This was what he’d been struggling to understand since the beginning. If they were cursed, why would the signs lead him to the person who might activate it? The only explanation was that the universe, instead of being indifferent, or kind, wished for him to suffer. And Corbin couldn’t believe that. It wasn’t what he’d ever known. The sky and the trees and the grass and the seasons—no, the universe wasn’t vengeful. And Corbin was so small. [loc. 2243]
Alex Barrow, a successful New York pastry chef, suddenly finds himself without job or boyfriend: at a loose end, he returns to his hometown, Ann Arbor, where he takes over his mother's coffee shop and transforms it into an artisan bakery.

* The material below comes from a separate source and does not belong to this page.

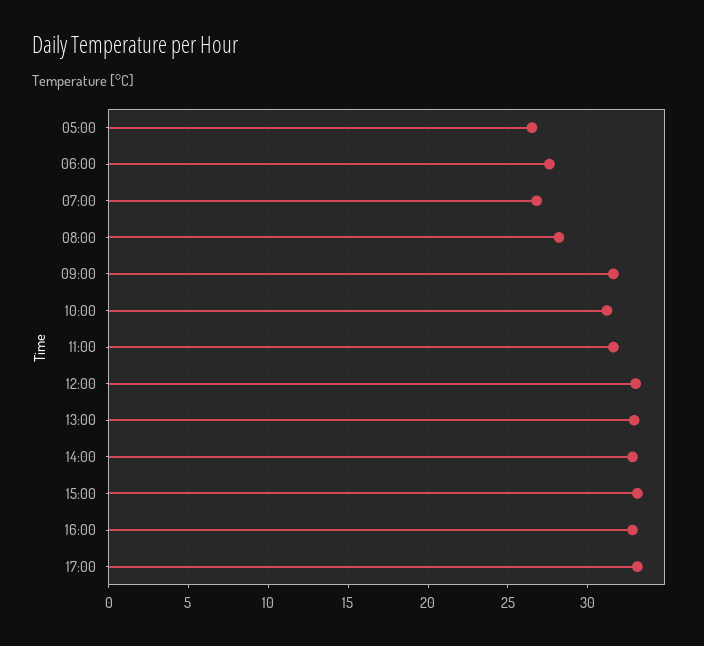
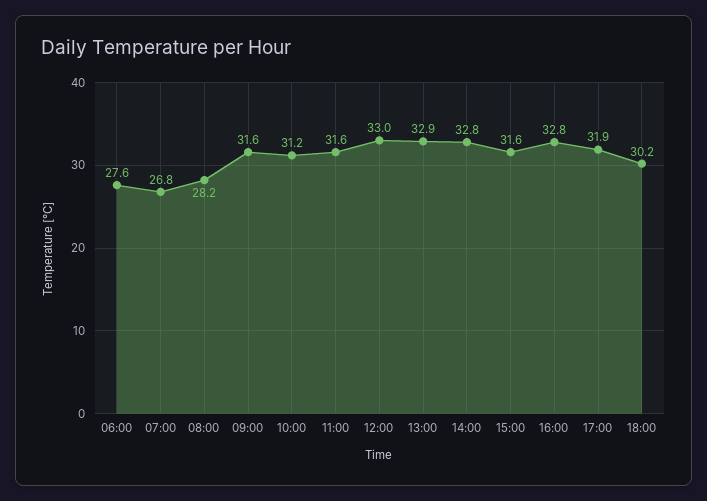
05:00: 26.5 -> none
15:00: 33 -> 31.6
17:00: 33 -> 31.9
18:00: none -> 30.2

Corbin Wale is one of his first customers. He's aloof, unsociable and strangely familiar, and Alex thinks he's the most beautiful man he's ever seen. Some days Corbin will sit in the coffee shop for hours, drawing as though his life depends on it: other days he's nowhere to be found. Alex gradually pieces together Corbin's story: an outcast at high school, openly gay (or at least not denying it), speaking only to animals and not to his classmates. What Alex doesn't know is that Corbin -- brought up by two elderly aunts, now deceased -- is, like all the Wales, under a curse. Anyone he loves will die. And yet he can't help the attraction he feels for Alex...
This is a sweet M/M holiday romance, very wintry -- though note that the major holiday herein is neither Thanksgiving (boyotted and critiqued by one of the protagonists) nor Christmas, but Chanukah. Corbin feels truly strange -- almost fey but wholly explicable as human -- and there are intriguing hints of the supernatural that never overwhelm the real-world romance. The secondary characters were likeable and well-rounded, and the small-town setting (with its prejudices as well as its sense of community) made me think of old Christmas movies. The love story between Alex and Corbin worked especially well because Alex accepted Corbin, with all his oddness and his imagination: this is something I appreciate a great deal in a romance.
And there was a resonance that nagged at me all the time I was reading this: aha! The author notes that this is her M/M take on Alice Hoffman's Practical Magic, aunts and all. Plenty of originality here, though, which is probably why I didn't identify the homage.